杨晓霞:“融合”是时代发展下的产物,是新闻实践发展的新特征。但当前关于融合新闻究竟是什么、怎么融合目前还是有争议的,所以新闻业界的发展仍在不断尝试各种形式的融合。我们也鼓励学生在实践的过程中逐渐探索,找到属于自己的答案。以运营公众号为例,我们希望实现的融合是突破既有传播模式的限制,也就是超越图文这一单一形式,增加更多视觉化呈现的内容。


当然,所谓对融合的要求并不限定大家使用的具体手段,只要是反响不错的尝试,就可以持续使用。有的团队在文章推送时选择了左右图滑动的形式,增加了报道的表现力,就算是一种好的融合呈现方式。


课程完结学生换届,人员流动怎么办?


全媒派:诞生一年多的时间里,《周刊》已经成长为具备一定影响力和知名度的校园媒体,您认为《周刊》能够快速发展的原因有哪些?


杨晓霞:《周刊》推出时刚好在疫情期间,大家对某些话题比较敏感,这首先是一个机缘的因素。其次,从某种程度上来说,《周刊》能取得当前的成绩,最重要的就是在内容质量上做得很优秀,形成了自己的品牌。大家做《周刊》时,就是单纯地希望自己的内容被更多人看见,愿意去尝试和摸索自己的边界,有斗志,有干劲,这种纯粹的热情很重要。


最后,公众号取得一定的成绩和来自学院的支持是分不开的,教师、学院都给学生的作品提供了保障,遇到突发情况,学生们不是孤立无援的。


尚嵘峥:《周刊》的成长是大家合力的结果,每个同学都在不断学习,发挥自己的力量。我们在做新闻的时候,更多考虑的是读者会不会喜欢,没有营收等其他方面的压力,因此可以专心生产内容,这其实很大程度上有赖于学院的支持和老师们的指导,包容学生的“折腾”。


此外,我们在实际发展中找到了很多借鉴模仿的对象,在对标的过程中不断努力,结合自己的能力形成自己的风格。不只是《GQ》,还有很多优秀的校园媒体,比如人大的RUC新闻坊、南京大学的核真录、中山大学的布谷岛、武大的新视点等等,都是我们学习的前辈。


全媒派:国内的确有不少优秀的校园媒体,但大家可能又一个共同的压力就是,随着学生结课和升学,校园媒体的采编团队一般保持着较高的流动率,这会对媒体的运作和发展产生什么影响?


杨晓霞:随着课程的结束,团队成员一年一更迭。随着成员的变化,媒体账号的风格也会呈现出不一样的特征。比如,在选题方面,大家的关注点是不一样的,最终报道的呈现也会有个性化的特征。我们不强制要求每一届的成员必须维持同一种创作风格,而是希望他们不断尝试,在比较的基础上,找到自己的特征和优势,并进一步判断是否要延续,怎么做出突破。

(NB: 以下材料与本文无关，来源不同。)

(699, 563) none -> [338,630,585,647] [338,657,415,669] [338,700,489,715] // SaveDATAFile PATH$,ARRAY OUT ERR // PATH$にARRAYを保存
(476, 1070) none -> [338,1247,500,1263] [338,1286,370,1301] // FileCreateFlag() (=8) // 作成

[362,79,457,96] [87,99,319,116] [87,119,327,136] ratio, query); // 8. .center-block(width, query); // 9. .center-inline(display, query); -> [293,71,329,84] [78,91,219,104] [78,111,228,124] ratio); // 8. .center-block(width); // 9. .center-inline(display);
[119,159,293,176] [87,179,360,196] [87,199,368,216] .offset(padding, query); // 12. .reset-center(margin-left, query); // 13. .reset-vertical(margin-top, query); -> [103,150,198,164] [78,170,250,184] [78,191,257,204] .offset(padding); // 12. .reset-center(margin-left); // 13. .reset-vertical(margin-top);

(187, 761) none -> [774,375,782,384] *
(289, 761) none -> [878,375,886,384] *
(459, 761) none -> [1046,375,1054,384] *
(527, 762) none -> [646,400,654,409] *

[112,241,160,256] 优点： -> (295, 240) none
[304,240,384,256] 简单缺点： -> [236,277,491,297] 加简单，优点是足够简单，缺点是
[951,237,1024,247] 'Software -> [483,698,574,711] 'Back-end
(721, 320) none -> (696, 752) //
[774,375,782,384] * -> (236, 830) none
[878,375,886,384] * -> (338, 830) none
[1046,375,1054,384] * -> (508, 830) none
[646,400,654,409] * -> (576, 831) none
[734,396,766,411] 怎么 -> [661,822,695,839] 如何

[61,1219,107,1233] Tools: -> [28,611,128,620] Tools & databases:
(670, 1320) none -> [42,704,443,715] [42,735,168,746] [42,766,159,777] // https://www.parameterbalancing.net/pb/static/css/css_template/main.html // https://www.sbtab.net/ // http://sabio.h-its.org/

这也是我最初提到的,我们创办这样一个媒体的目的不在于把公众号本身发展得多么好,最核心的还是学生个人能力和经验的养成。


未来,我们还是会继续请大家运营公众号,这是课程作业得以呈现并被传播的重要平台。但是《周刊》的面貌和形式不是固定的,学生们也许会有更多尝试。


课程结束后,“有Young实验室”后台收到了读者们的留言。图片由受访者提供
课程结束后,“有Young实验室”后台收到了读者们的留言。图片由受访者提供


全媒派:《周刊》目前依然是以课程作业的形式来带动内容创作,接下来是否考虑将《周刊》以独立的校园媒体的形式发展下去?


杨晓霞:通过《周刊》,越来越多人了解到南师大新闻与传播学院的实力,已经有一些媒体从业人员表达出与同学们合作的意愿,这是对《周刊》团队的认可,也是对学院品牌的认可。


所以,我们的确有这方面的考虑,也一直在摸索怎么样才能把有限的资源充分利用起来,给更多同学表现的机会。我们希望《周刊》能够继续延续下去,希望新一届的团队也能有出色的表现。